Instructions for the task:
Tally the lines below that contain the word "week", then give the tally alone.

Data supplied:
○ ○ ○
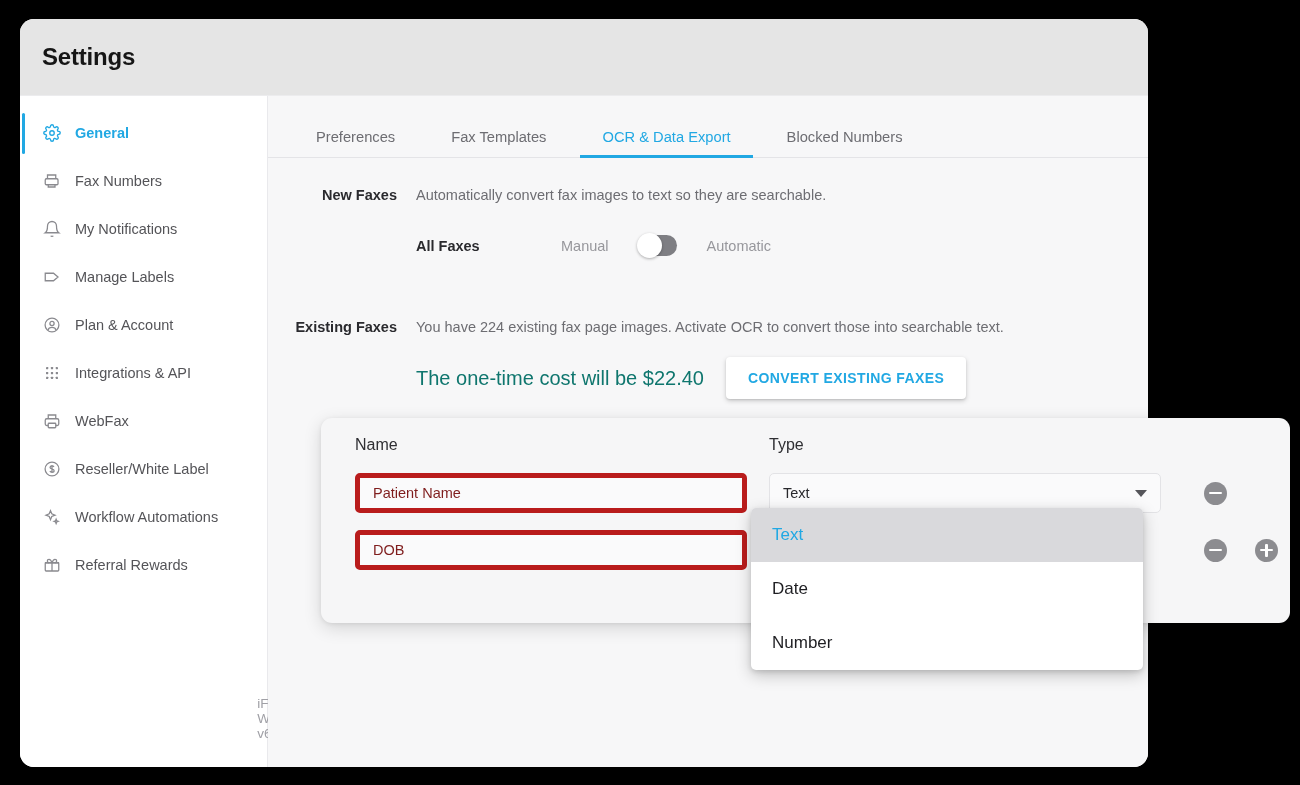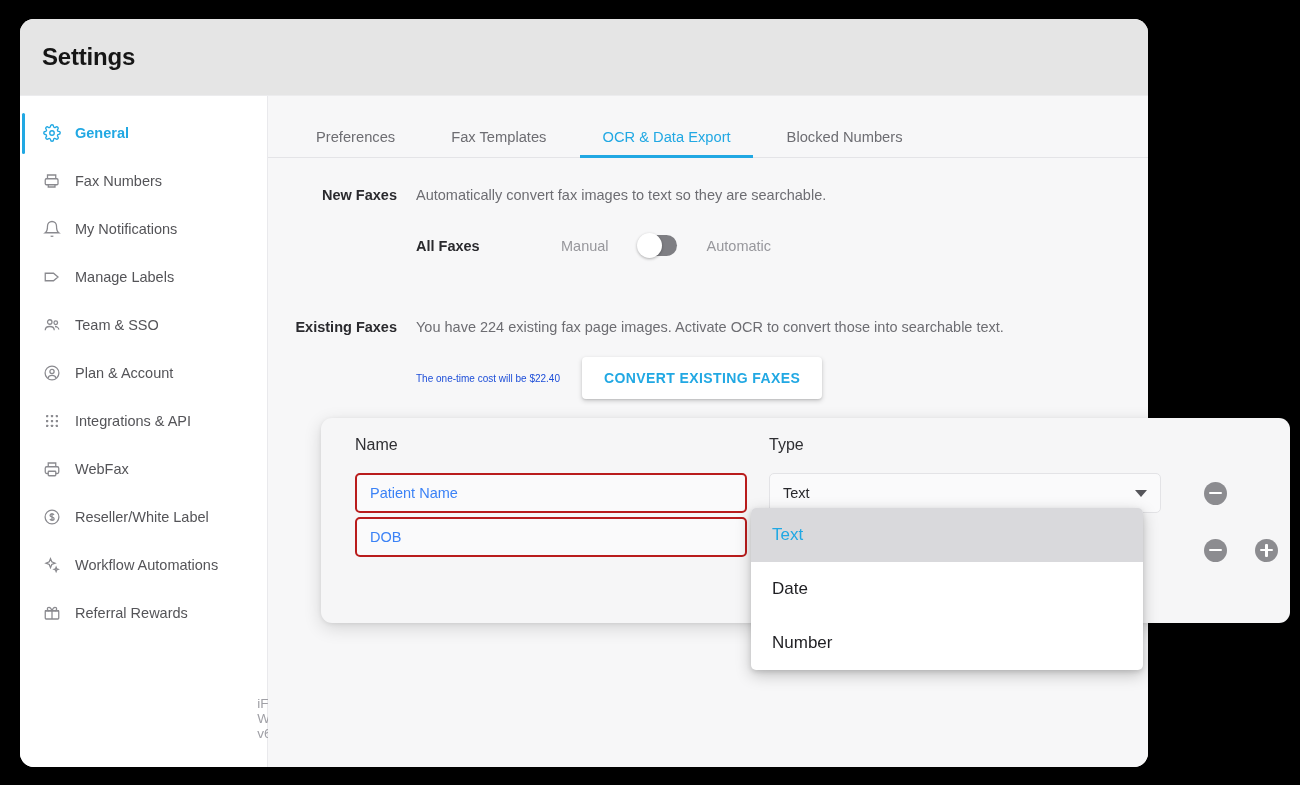--- a/index.html
+++ b/index.html
@@ -153,21 +153,21 @@
     position: absolute;
     left: -2px; top: -2px;
     width: 25px; height: 25px;
     border-radius: 50%;
     background: #ffffff;
     box-shadow: 0 1px 3px rgba(0,0,0,.3);
   }
 
   .r-existing { margin-top: 63px; }
   .r-cost { margin-top: 22px; align-items: center; }
-  .cost-text { font-size: 10px; color: #1d4ed8; }
+  .cost-text { font-size: 20px; color: #0f766e; }
   .convert-btn {
     margin-left: 22px;
     background: #ffffff;
     border: none;
     border-radius: 4px;
     padding: 13px 22px;
     font-family: inherit;
     font-size: 14px;
     font-weight: 700;
     letter-spacing: .4px;
@@ -193,28 +193,28 @@
   .fc-col-act { flex: 1 1 auto; }
   .fc-head {
     font-size: 16px;
     color: #2f2f33;
     margin-bottom: 17px;
     height: 20px;
   }
   .txt-input {
     width: 100%;
     height: 40px;
-    border: 2px solid #b91c1c;
+    border: 5px solid #b91c1c;
     border-radius: 5px;
     background: #fafafb;
     padding: 0 13px;
     font-family: inherit;
     font-size: 14.5px;
-    color: #3b82f6;
-    margin-bottom: 4px;
+    color: #7f1d1d;
+    margin-bottom: 17px;
     outline: none;
   }
   .select-box {
     width: 100%;
     height: 40px;
     border: 1px solid #e3e3e6;
     border-radius: 5px;
     background: #fafafb;
     padding: 0 13px;
     display: flex;
@@ -342,31 +342,20 @@
 
           <li class="nav-item">
             <span class="ico">
               <svg viewBox="0 0 24 24" fill="none" stroke="currentColor" stroke-width="1.7">
                 <path d="M3 7h11l6 5-6 5H3z"></path>
               </svg>
             </span>
             <span>Manage Labels</span>
           </li>
 
-          <li class="nav-item">
-            <span class="ico">
-              <svg viewBox="0 0 24 24" fill="none" stroke="currentColor" stroke-width="1.7">
-                <circle cx="9" cy="8" r="3"></circle>
-                <circle cx="17" cy="9" r="2.4"></circle>
-                <path d="M3 19c0-3 2.7-5 6-5s6 2 6 5"></path>
-                <path d="M16 14c2.6 0 5 1.8 5 4"></path>
-              </svg>
-            </span>
-            <span>Team &amp; SSO</span>
-          </li>
 
           <li class="nav-item">
             <span class="ico">
               <svg viewBox="0 0 24 24" fill="none" stroke="currentColor" stroke-width="1.7">
                 <circle cx="12" cy="12" r="9.2"></circle>
                 <circle cx="12" cy="10" r="2.8"></circle>
                 <path d="M6.5 19c.8-2.4 3-3.7 5.5-3.7s4.7 1.3 5.5 3.7"></path>
               </svg>
             </span>
             <span>Plan &amp; Account</span>

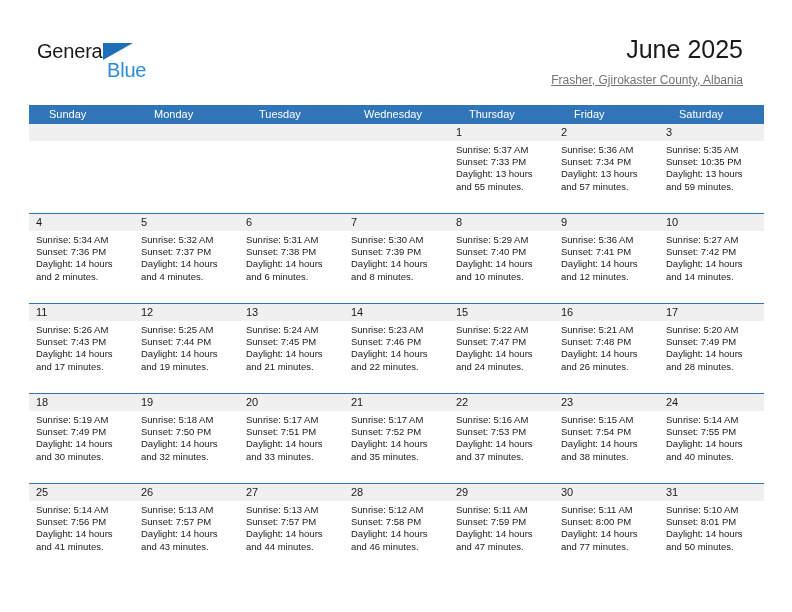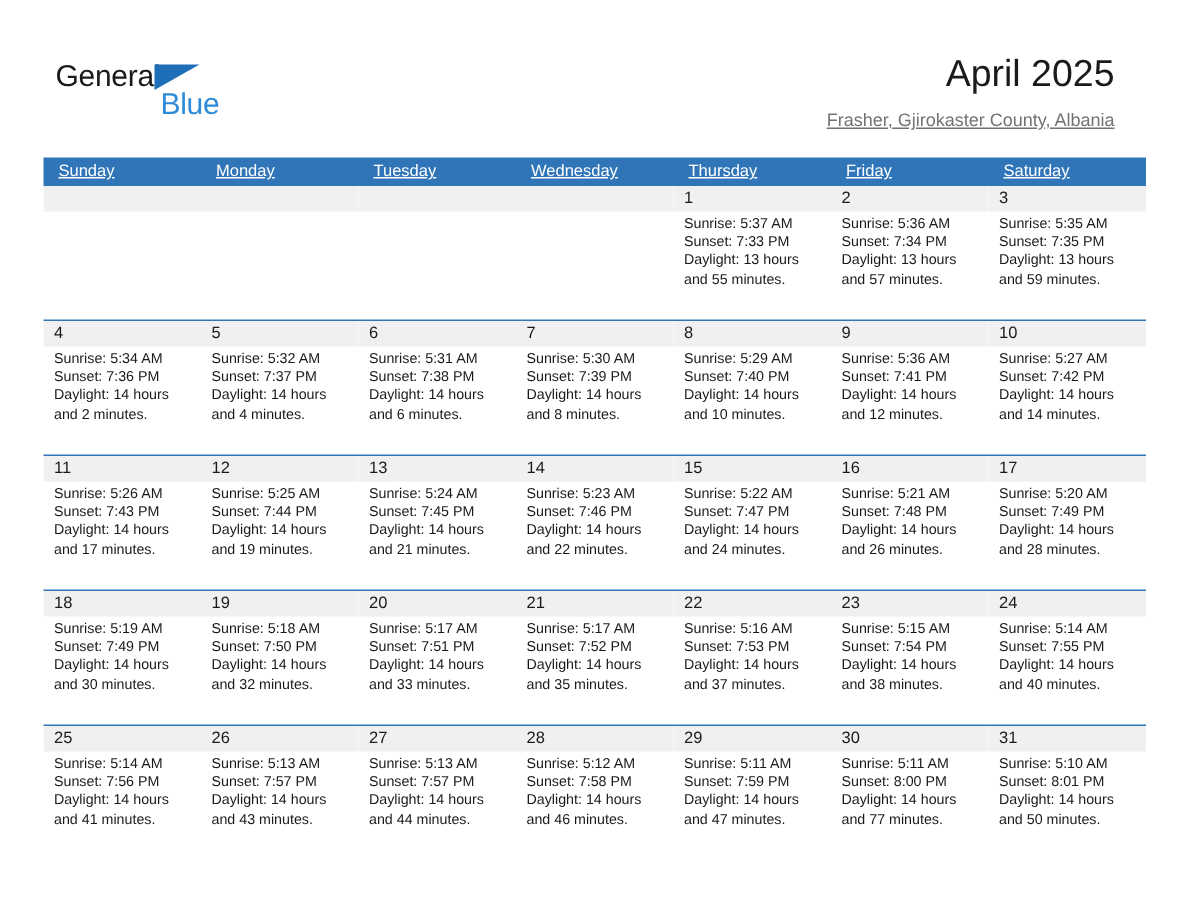--- a/index.html
+++ b/index.html
@@ -96,25 +96,24 @@
   .dow-row {
     display: flex;
     background: #3075B8;
     height: 19px;
   }
   .dow-cell {
     flex: 1 1 0;
     color: #ffffff;
     font-size: 11px;
     line-height: 19px;
-    padding-left: 10px;
+    padding-left: 20px;
     box-sizing: border-box;
     white-space: nowrap;
     overflow: hidden;
-    text-decoration: underline;
   }
   .week {
     position: relative;
     border-top: 1px solid #3075B8;
   }
   .week:first-of-type {
     border-top: none;
   }
   .week-inner {
     display: flex;
@@ -160,21 +159,21 @@
 
 <div class="page">
 
   <div class="header">
     <div class="logo">
       <span class="logo-general">General</span>
       <span class="logo-triangle"></span>
       <span class="logo-blue">Blue</span>
     </div>
     <div class="title-block">
-      <div class="cal-title">April 2025</div>
+      <div class="cal-title">June 2025</div>
       <div class="cal-subtitle">Frasher, Gjirokaster County, Albania</div>
     </div>
   </div>
 
   <div class="calendar">
     <div class="dow-row">
       <div class="dow-cell">Sunday</div>
       <div class="dow-cell">Monday</div>
       <div class="dow-cell">Tuesday</div>
       <div class="dow-cell">Wednesday</div>
@@ -224,21 +223,21 @@
                 <div>Sunset: 7:34 PM</div>
                 <div class="daylight">Daylight: 13 hours and 57 minutes.</div>
               </div>
             </div>
             <div class="day-cell">
               <div class="day-num-band">
                 <span class="day-num">3</span>
               </div>
               <div class="day-body">
                 <div>Sunrise: 5:35 AM</div>
-                <div>Sunset: 7:35 PM</div>
+                <div>Sunset: 10:35 PM</div>
                 <div class="daylight">Daylight: 13 hours and 59 minutes.</div>
               </div>
             </div>
           </div>
         </div>
         <div class="week">
           <div class="week-inner">
             <div class="day-cell">
               <div class="day-num-band">
                 <span class="day-num">4</span>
○ ○ ○
Output for this task:
5